Department of Defense highlights hydrogen fuel as major focus
As owner of the largest fleet of vehicles in the world, the U.S. Department of Defense has a strong inclination to make transportation more environmentally friendly. The government agency has become a strong advocate for renewable energy since highlighting energy as a matter of national security in late 2010. Since then, the Department of Defense has been working to make its vast fleet of vehicles more energy efficient and clean, and hydrogen fuel has attracted much of the agency’s attention in this endeavor.
Army working to make vehicles more efficient
The U.S. Army, under the direction of the Department of Defense, has several programs in place concerning the use of hydrogen fuel. The Army accounts for much of the military’s land vehicles, thus is the ideal candidate when it comes to the research and development of clean transportation solutions. The Army has been working to make its vehicles more efficient and reduce their reliance on fossil-fuels. Not all of the branch’s endeavors involve the use of renewable energy, but hydrogen fuel is beginning to become a major focus for the Army.
New vehicle research center opened by the Army
The Army is currently working to make more than 82,000 non-tactical vehicles, such as passenger and specialty vehicles, into hydrogen-powered vehicles. One of the projects associated with this endeavor is based in Hawaii, where the Army has partnered with General Motors to explore the possibilities of hydrogen fuel cells. The Army has also opened a new vehicle research center in Michigan, where the development of new vehicles is underway. This research center is also involved in the development of new fuel cell technology.

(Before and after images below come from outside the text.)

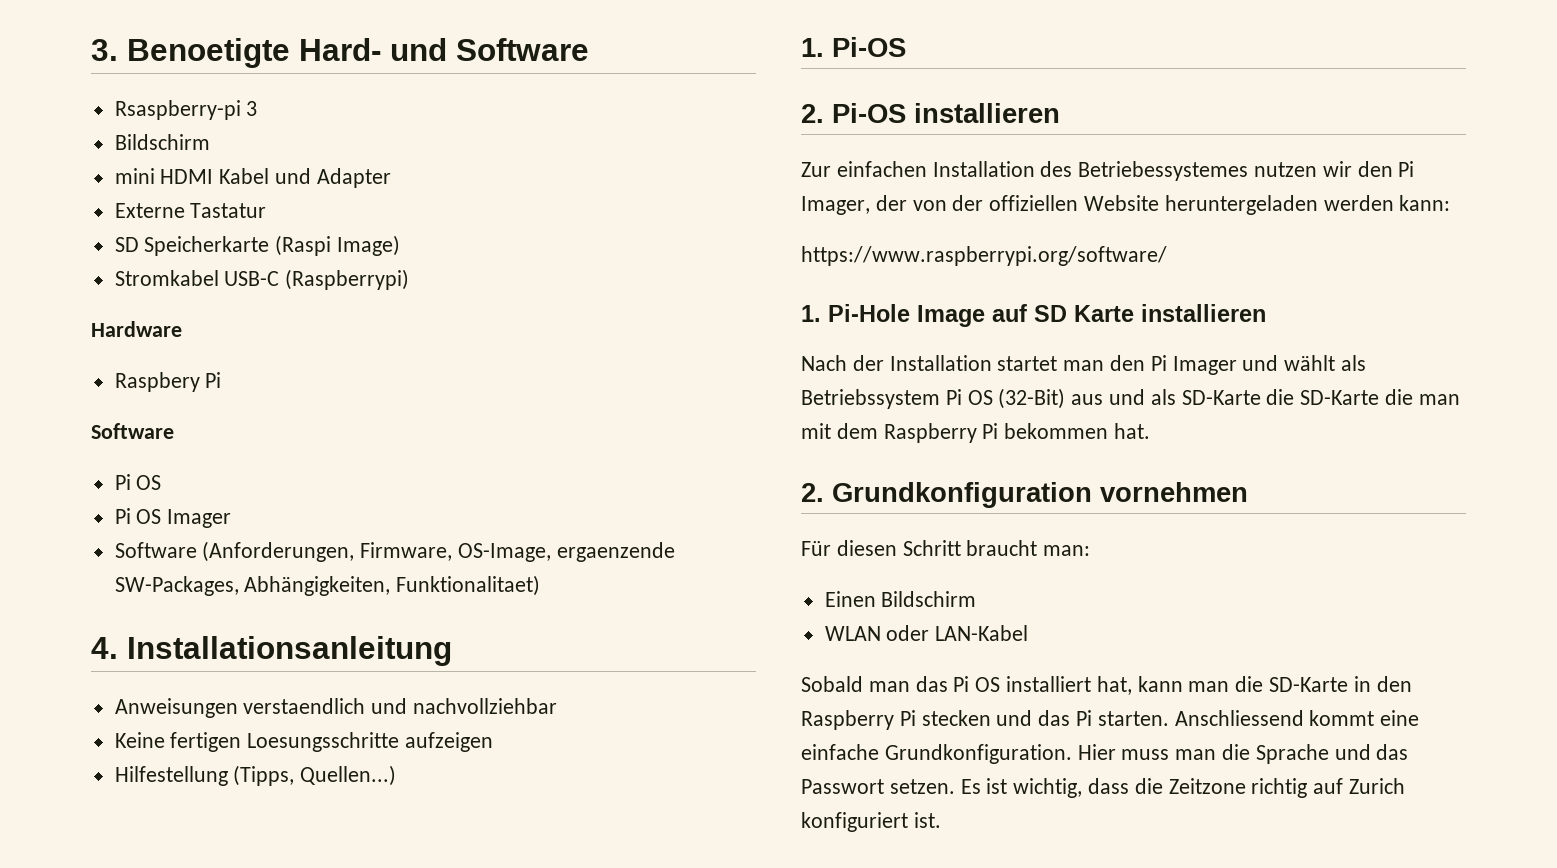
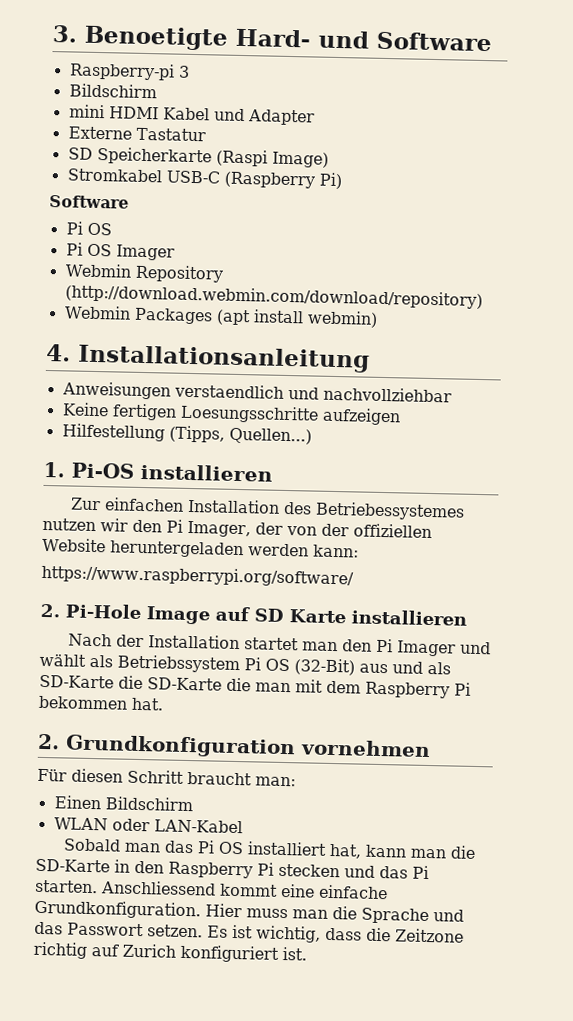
- Rsaspberry-pi 3
+ Raspberry-pi 3
- Stromkabel USB-C (Raspberrypi)
- Hardware
- Raspbery Pi
+ Stromkabel USB-C (Raspberry Pi)
- Software (Anforderungen, Firmware, OS-Image, ergaenzende SW-Packages, Abhängigkeiten, Funktionalitaet)
+ Webmin Repository (http://download.webmin.com/download/repository)
+ Webmin Packages (apt install webmin)
- 1. Pi-OS
- 2. Pi-OS installieren
+ 1. Pi-OS installieren
- 1. Pi-Hole Image auf SD Karte installieren
+ 2. Pi-Hole Image auf SD Karte installieren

Research may help hydrogen fuel win over consumers
The Army’s continued focus on hydrogen fuel could have significant implications for the private sector. The auto industry has also adopted a strong interest in hydrogen fuel, with plans to launch vehicles using this renewable energy within the coming years. The Army’s research into hydrogen fuel and fuel cell technology could make these vehicles more efficient in the future and help lower the cost of hydrogen-powered vehicles, making them more attractive to consumers.